The human experience Shelley describes is one of pursuing rather than attaining the excessive level of joy that the skylark expresses in its song. Humans do not experience the skylark’s pure joy because their lives are tainted with “love’s sad satiety” (Line 80); “Hate, and pride, and fear” (Line 92); and “pain” (Line 89). The pain of a human existence is contrasted with the “shrill delight” (Line 20) and “sweet thoughts” (Line 62) of the skylark. However, the speaker argues that humans should take on the quest for joy—learn from the skylark—even if they can only learn “half the gladness” (Line 101) of the skylark’s experience.

The Role of the Poet

The humans most influenced by the skylark—and the power of nature—are poets. Shelley examines the role of poetry in “To a Skylark,” asserting that the poet functions as a conduit between nature and other humans. Poetry is deeply associated with song. The skylark offers “profuse strains of unpremeditated art” (Line 5) that come from the heart, echoing the romantic ideal of poetry freely flowing from the poet in an almost ecstatic state. Shelley directly compares the skylark and the poet, describing the poet as “Singing hymns unbidden, / Till the world is wrought / To sympathy with hopes and fears it heeded not” (Lines 38-40). The skylark and poet both serve as messengers, spreading sympathy among humans.

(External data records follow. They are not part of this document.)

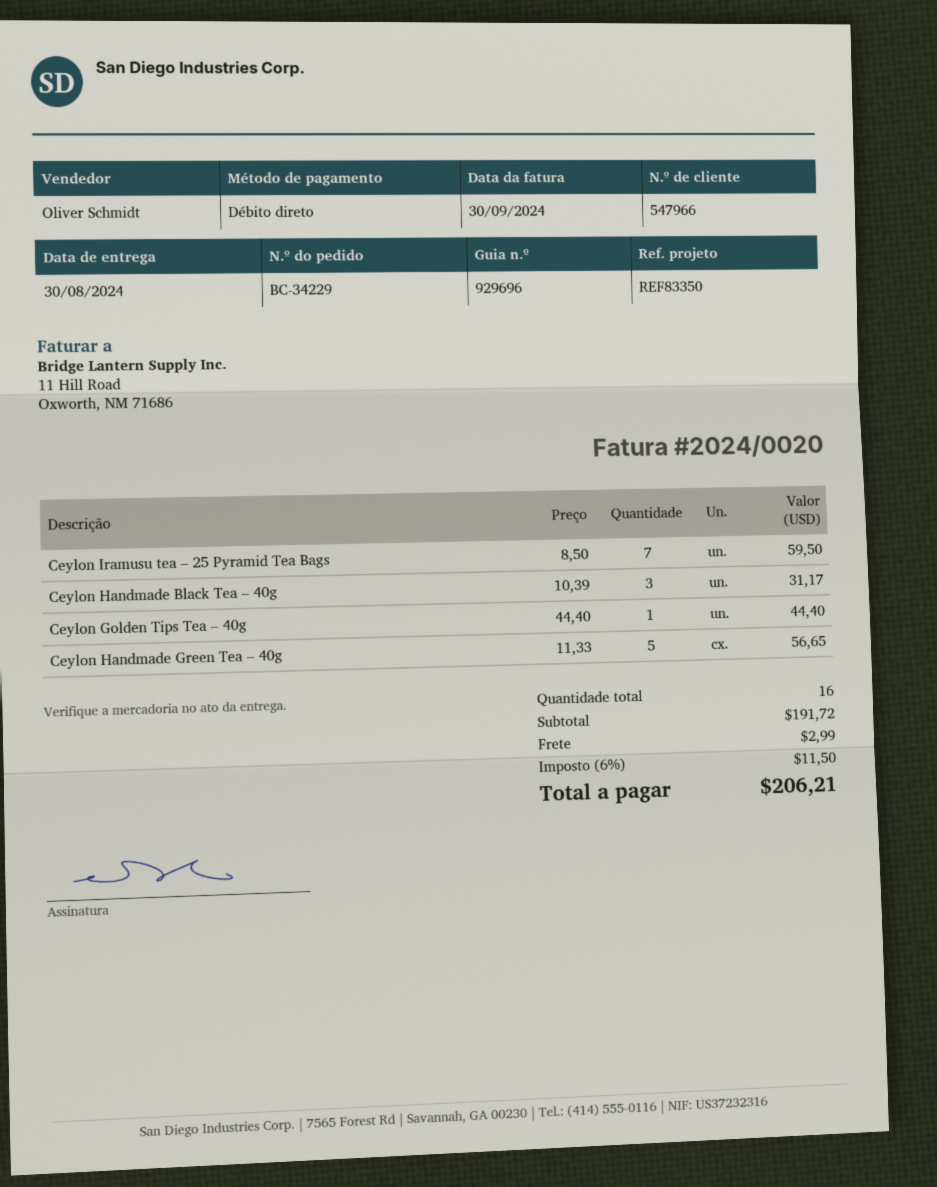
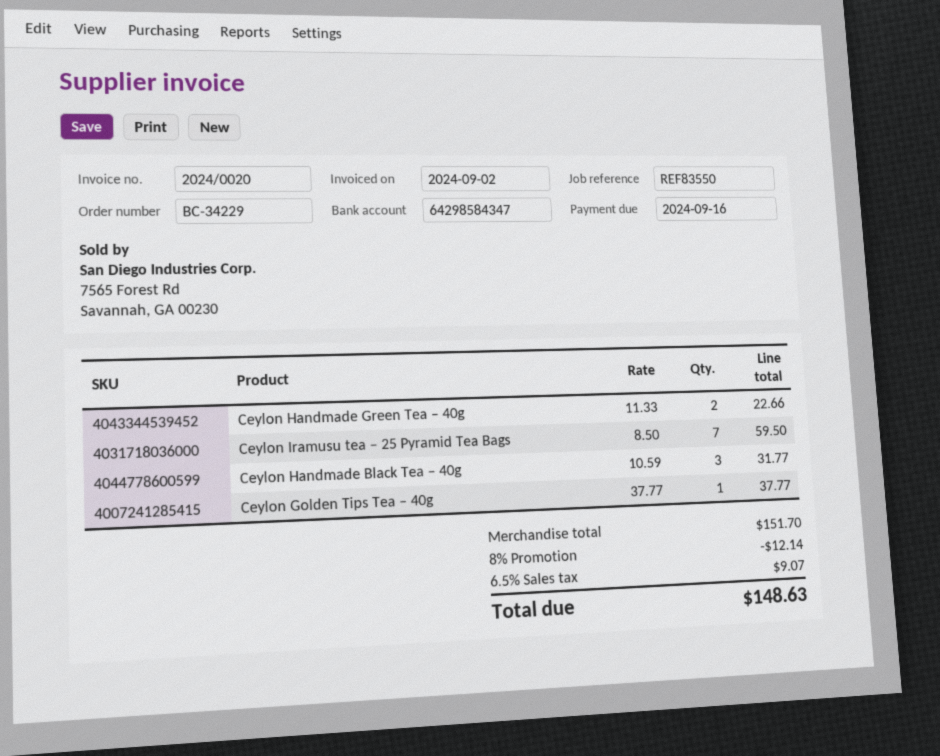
invoice date: 2024-09-30 -> 2024-09-02
reference: REF83350 -> REF83550
Ceylon Handmade Black Tea – 40g: 3 x 10.39 = 31.17 -> 3 x 10.59 = 31.77
Ceylon Golden Tips Tea – 40g: 1 x 44.40 = 44.40 -> 1 x 37.77 = 37.77
Ceylon Handmade Green Tea – 40g: 5 x 11.33 = 56.65 -> 2 x 11.33 = 22.66
subtotal: 191.72 -> 151.70
discount: none -> 8% = 12.14
shipping: 2.99 -> none
tax: 6% = 11.50 -> 6.5% = 9.07
total: 206.21 -> 148.63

The skylark, however, is far superior to the poet because it is part of the natural world; the poet is meant to study its song—specifically the joy in its song. The skylark has “sweet thoughts” (Line 62) surpassing the joy humans experience because humans’ “sweetest songs are those that tell of saddest thought” (Line 90). The skylark’s music is a purer source of inspiration than any art created by humans. Shelley wants to transfer the skylark’s “skill to poet” (Line 100), or for poets to emulate the natural beauty and joy that exists in a fleeting moment of the bird’s song. The Princeton Encyclopedia of Poetry and Poetics describes this theme as the “idealistic pursuit of evanescent beauty” (p. 422).